── Data for this exercise

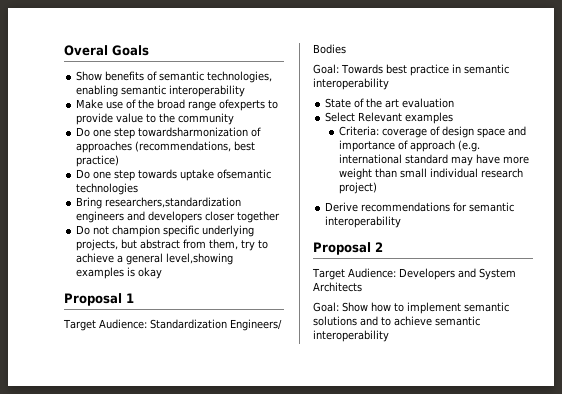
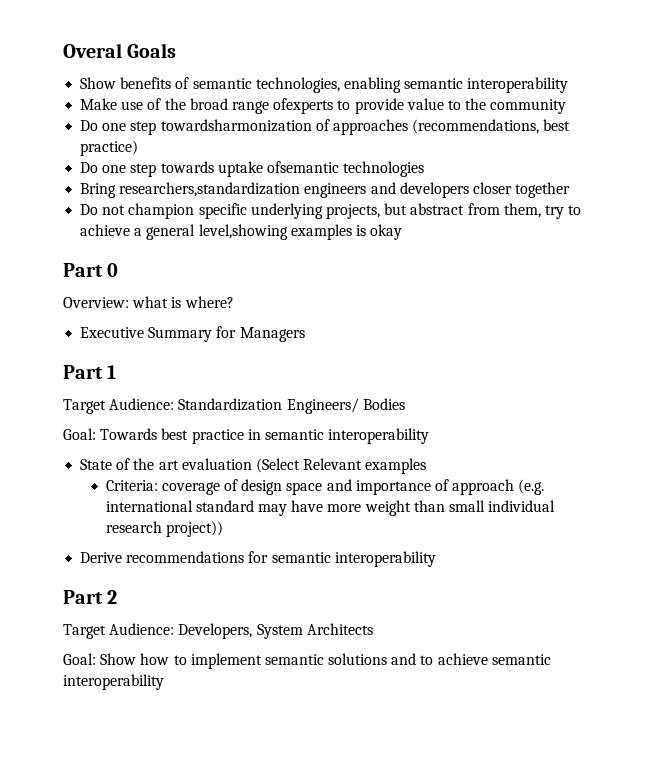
[64,293,122,306] Proposal -> [63,263,119,277] [63,296,234,308] [80,326,305,342] [63,365,103,379] Part 0 // Overview: what is where? // Executive Summary for Managers // Part
[325,112,356,122] // Select -> [255,458,300,473] (Select
[338,182,377,194] project) -> [165,521,223,537] project))
[313,242,371,255] Proposal -> [63,590,103,604] Part
[398,268,476,280] Developers and -> [178,623,253,639] Developers,

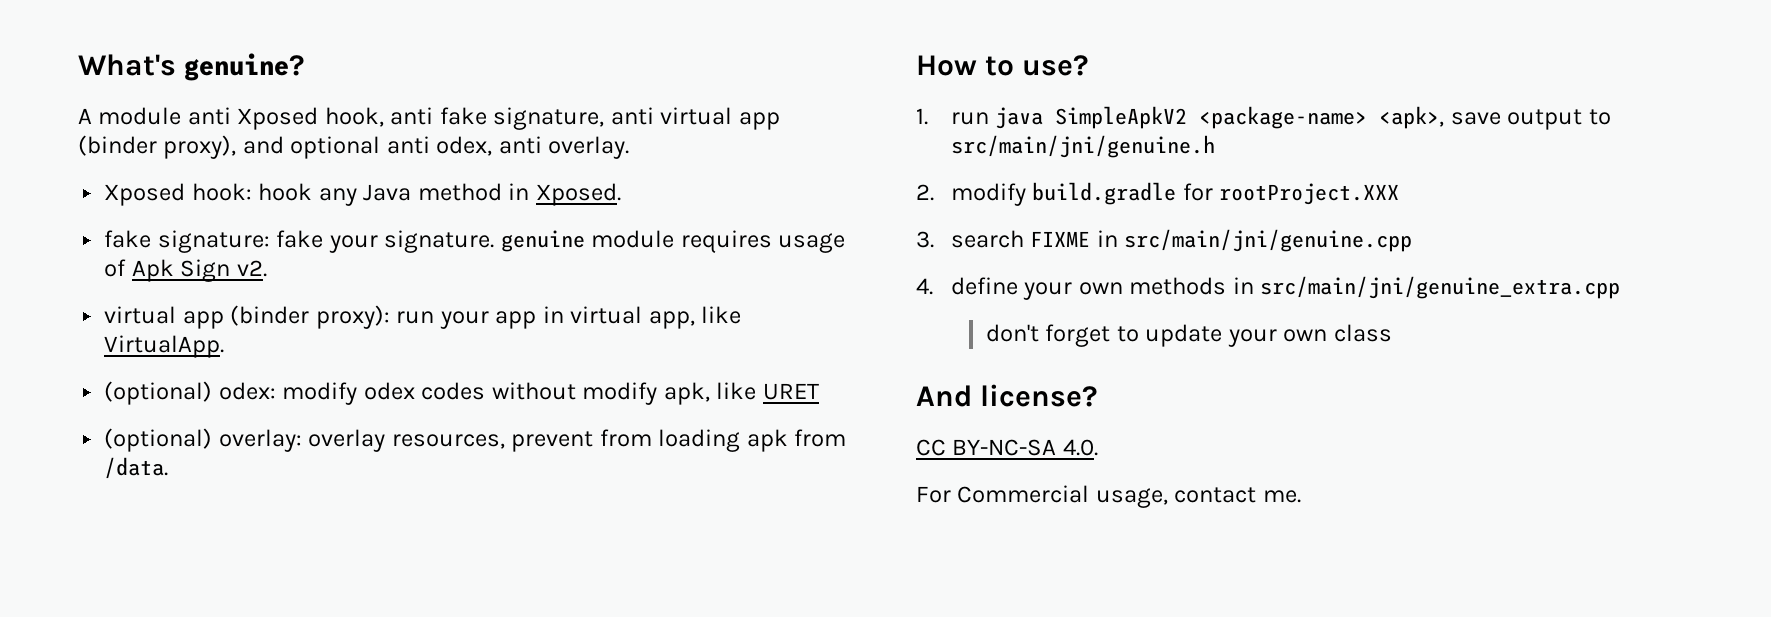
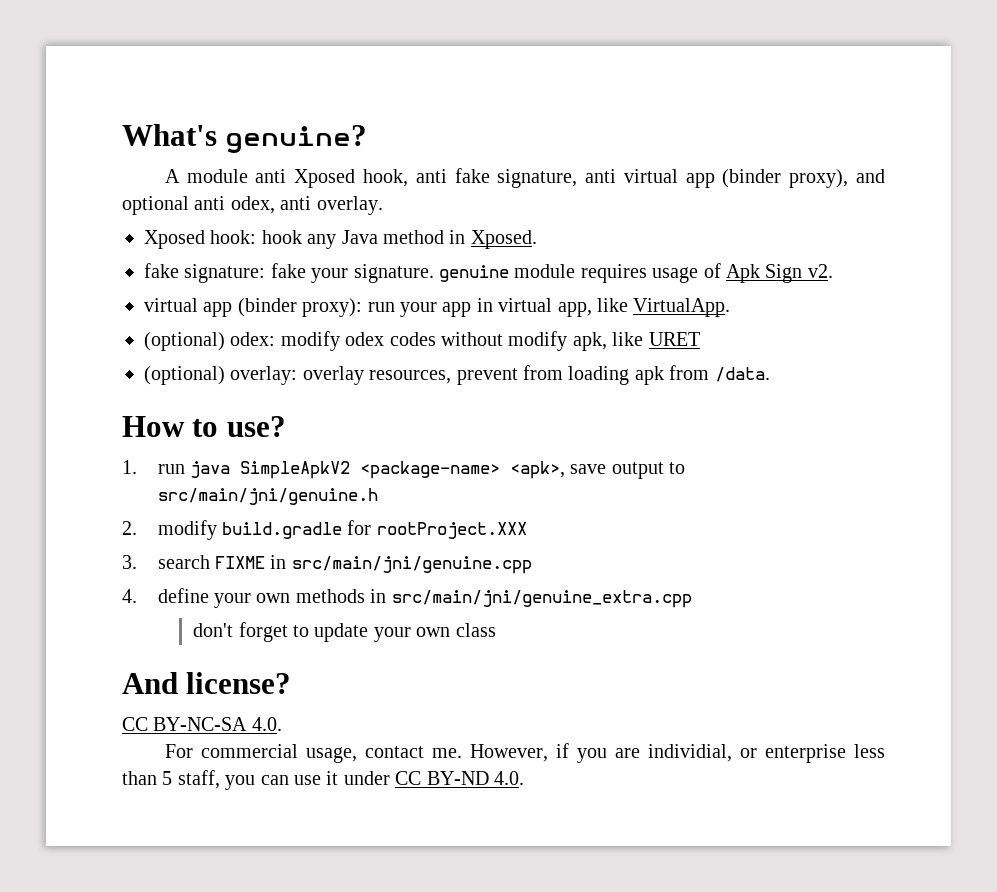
[957,485,1090,503] Commercial -> [200,744,298,758] commercial
(1301, 496) none -> [469,743,885,763] [122,770,524,790] However, if you are individial, or enterprise less than 5 staff, you can use it under CC BY-ND 4.0.

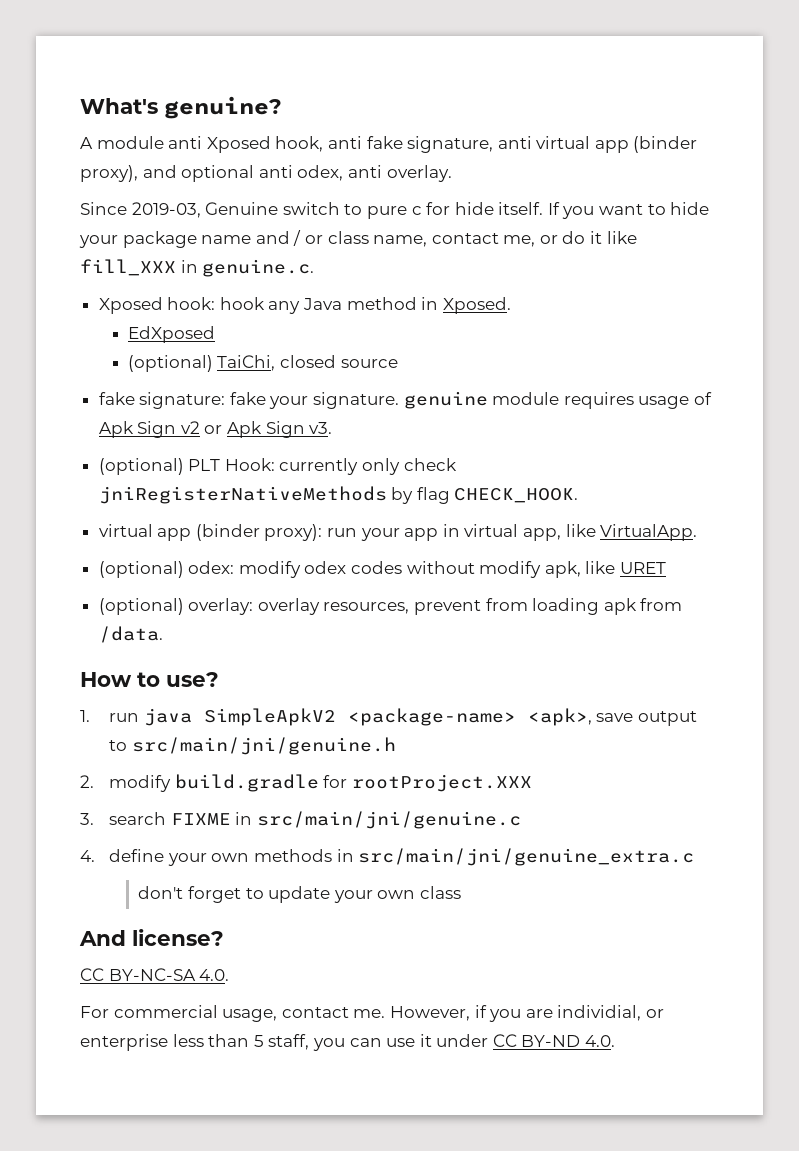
(383, 205) none -> [80,202,710,219] [79,230,637,248] [80,259,315,277] // Since 2019-03, Genuine switch to pure c for hide itself. If you want to hide your package name and / or class name, contact me, or do it like fill_XXX in genuine.c.
(537, 239) none -> [127,326,215,343] [127,355,398,372] // EdXposed // (optional) TaiChi, closed source
[807,264,833,278] v2. -> [180,421,333,438] [98,458,457,475] [98,486,579,504] v2 or Apk Sign v3. // (optional) PLT Hook: currently only check jniRegisterNativeMethods by flag CHECK_HOOK.
[291,556,532,574] src/main/jni/genuine.cpp -> [256,811,521,829] src/main/jni/genuine.c
[391,590,692,608] src/main/jni/genuine_extra.cpp -> [358,848,695,866] src/main/jni/genuine_extra.c

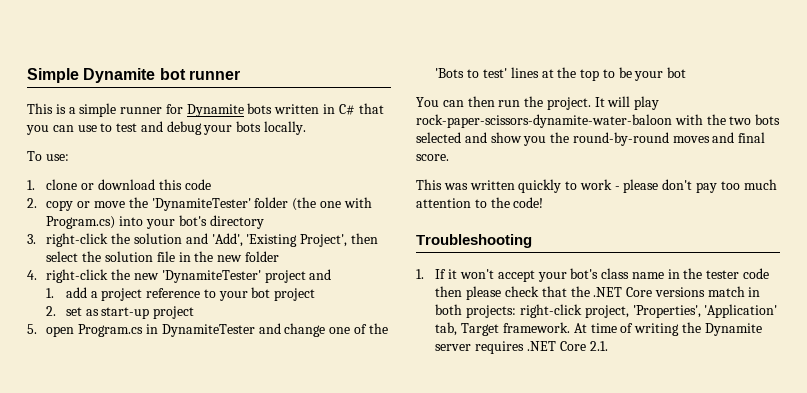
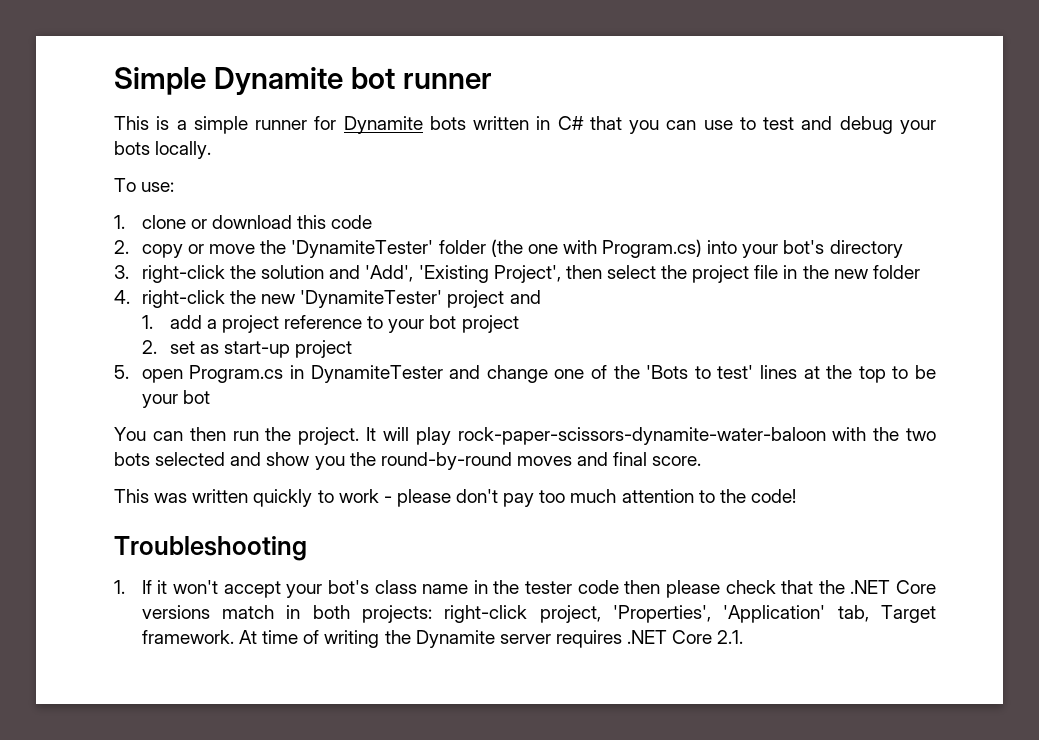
[104,251,153,262] solution -> [692,265,750,283] project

────

**Your instructions**
Begin with the line that contains "[391,590,692,608] src/main/jni/genuine_extra.cpp ->" and repeat every line through the end of the data, exactly and only those lines, leaving out the pictures.

**Your response**
[391,590,692,608] src/main/jni/genuine_extra.cpp -> [358,848,695,866] src/main/jni/genuine_extra.c

[104,251,153,262] solution -> [692,265,750,283] project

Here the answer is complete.